On Thu, Dec 12, 2019 at 3:37 PM Sean Donelan <sean@donelan.com> wrote:
On Monday, U.S. FCC Chairman Pai and Canadian CRTC Chairperson Scott made the first official cross-border SHAKEN/STIR call.
https://www.fcc.gov/document/pai-scott-make-first-official-cross-border-shak...
Today, the U.S. FCC announced a proposed nearly $10 million fine for spoofed robocalls.
https://www.fcc.gov/document/fcc-proposes-nearly-10-million-fine-spoofed-rob...
A U.S. telemarketing firm spoofed the caller-id of a competitor to make approximately 47,610 political robocalls shortly before a California State Assembly primary election.
I think this case is somewhat unusual for robocall spoofing, because the alleged perpetrator, victims, and 'crime scene' occured within the same jurisdiction.
While the FCC likes to announce large enforcement actions in splashy press releases, its actually bad about collecting fines. The FCC must rely on the Justice Department to initiate separate prosecution to enforce payment from non-license holders because the FCC can't do that itself. So don't expect anyone to actually pay soon (or ever).
How is it envisioned that this will work? I mean, I'm all for less spam calling... and ideally there would be some form of 'source address verification' on the PSTN/phone network... but in today's world that really just doesn't exist and the motivations to suppress fake sources are 'just as good' as they are on the intertubes. (with crappier options in the gear - SHAKEN/STIR are really not even available in the majority of the switch 'gear' right?) On Thu, Dec 19, 2019 at 10:08 AM Kain, Becki (.) <bkain1@ford.com> wrote:
Would be nice to have these stopped. I received 10 of them yesterday, pretending to be apple icloud support
From: NANOG <nanog-bounces@nanog.org> On Behalf Of Javier J Sent: Wednesday, December 18, 2019 8:38 PM To: Sean Donelan <sean@donelan.com> Cc: nanog <nanog@nanog.org> Subject: Re: FCC proposes $10 Million fine for spoofed robocalls
It is so bad that I am not above us bribing politicians in foreign countries to crack down on this.

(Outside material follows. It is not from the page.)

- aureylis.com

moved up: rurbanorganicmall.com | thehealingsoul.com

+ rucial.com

On Thu, Dec 12, 2019 at 3:37 PM Sean Donelan <sean@donelan.com> wrote:
On Monday, U.S. FCC Chairman Pai and Canadian CRTC Chairperson Scott made the first official cross-border SHAKEN/STIR call. https://www.fcc.gov/document/pai-scott-make-first-official-cross-border-shak...

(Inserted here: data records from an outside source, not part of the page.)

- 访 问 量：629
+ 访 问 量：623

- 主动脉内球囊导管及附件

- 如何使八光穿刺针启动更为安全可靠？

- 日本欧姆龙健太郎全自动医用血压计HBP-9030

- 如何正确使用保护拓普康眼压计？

Today, the U.S. FCC announced a proposed nearly $10 million fine for spoofed robocalls. https://www.fcc.gov/document/fcc-proposes-nearly-10-million-fine-spoofed-rob...
A U.S. telemarketing firm spoofed the caller-id of a competitor to make approximately 47,610 political robocalls shortly before a California State Assembly primary election.

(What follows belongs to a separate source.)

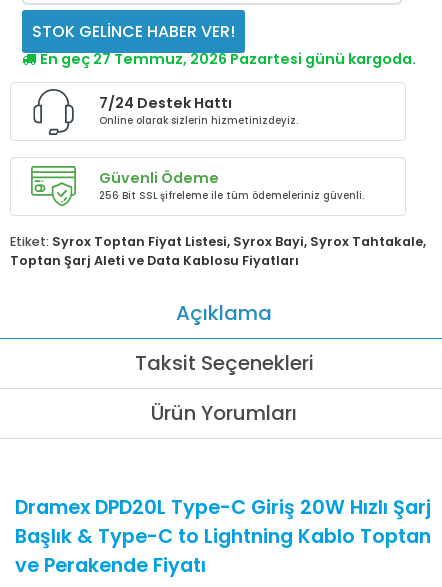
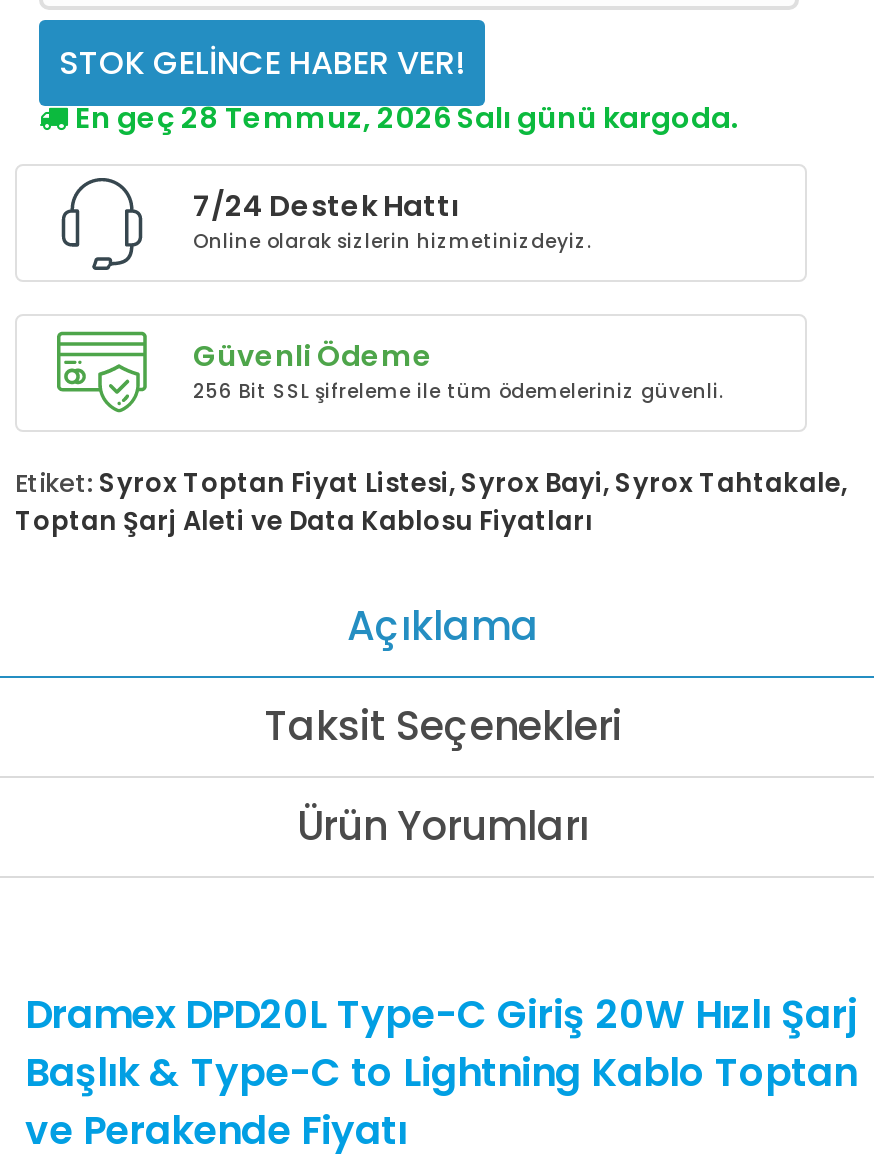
- En geç 27 Temmuz, 2026 Pazartesi günü kargoda.
+ En geç 28 Temmuz, 2026 Salı günü kargoda.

I think this case is somewhat unusual for robocall spoofing, because the alleged perpetrator, victims, and 'crime scene' occured within the same jurisdiction.
While the FCC likes to announce large enforcement actions in splashy press releases, its actually bad about collecting fines. The FCC must rely on the Justice Department to initiate separate prosecution to enforce payment from non-license holders because the FCC can't do that itself. So don't expect anyone to actually pay soon (or ever).
On Thu, Dec 19, 2019 at 11:16:08AM -0500, Christopher Morrow wrote:
How is it envisioned that this will work?
My prediction for 2020: it still won't work, like in 2019 and the years before that. A call originated, transported and delivered equals revenue for all involved parties, so it is in their best interest not to block them, unless the fines are really magnitude(s) higher than the revenue.
I mean, I'm all for less spam calling... and ideally there would be some form of 'source address verification' on the PSTN/phone network... but in today's world that really just doesn't exist and the motivations to suppress fake sources are 'just as good' as they are on the intertubes. (with crappier options in the gear - SHAKEN/STIR are really not even available in the majority of the switch 'gear' right?)
When I tried to pay my AT&T uverse VOIP "landline" bill this morning they offered me a free "CallProtect App" but when I click on more info it's in fact only a link to open their "control call forwarding and blocking" part of the home phone features web site. All their suggested controls are enabled, still I am receiving only unwanted calls on this line. In the call and voicemail history list for my number I have at least these examples for you to laugh at. Hint: look at the numbers. and I have also been told that there is no equivalent of uRPF in the phone world. Name Number When Length Actions Suspected Spam 888-194-1242 11-30-19, 10:56 AM 0:00 Add to Address Book From Number When Size NAME NOT FOUND 408-145-1341 08-12-19, 09:14 AM 29 Kb NAME NOT FOUND 213-141-5163 05-17-19, 10:22 AM 353 Kb -andreas
On 12/19/19 12:09 PM, Andreas Ott wrote:
I have also been told that there is no equivalent of uRPF in the phone world.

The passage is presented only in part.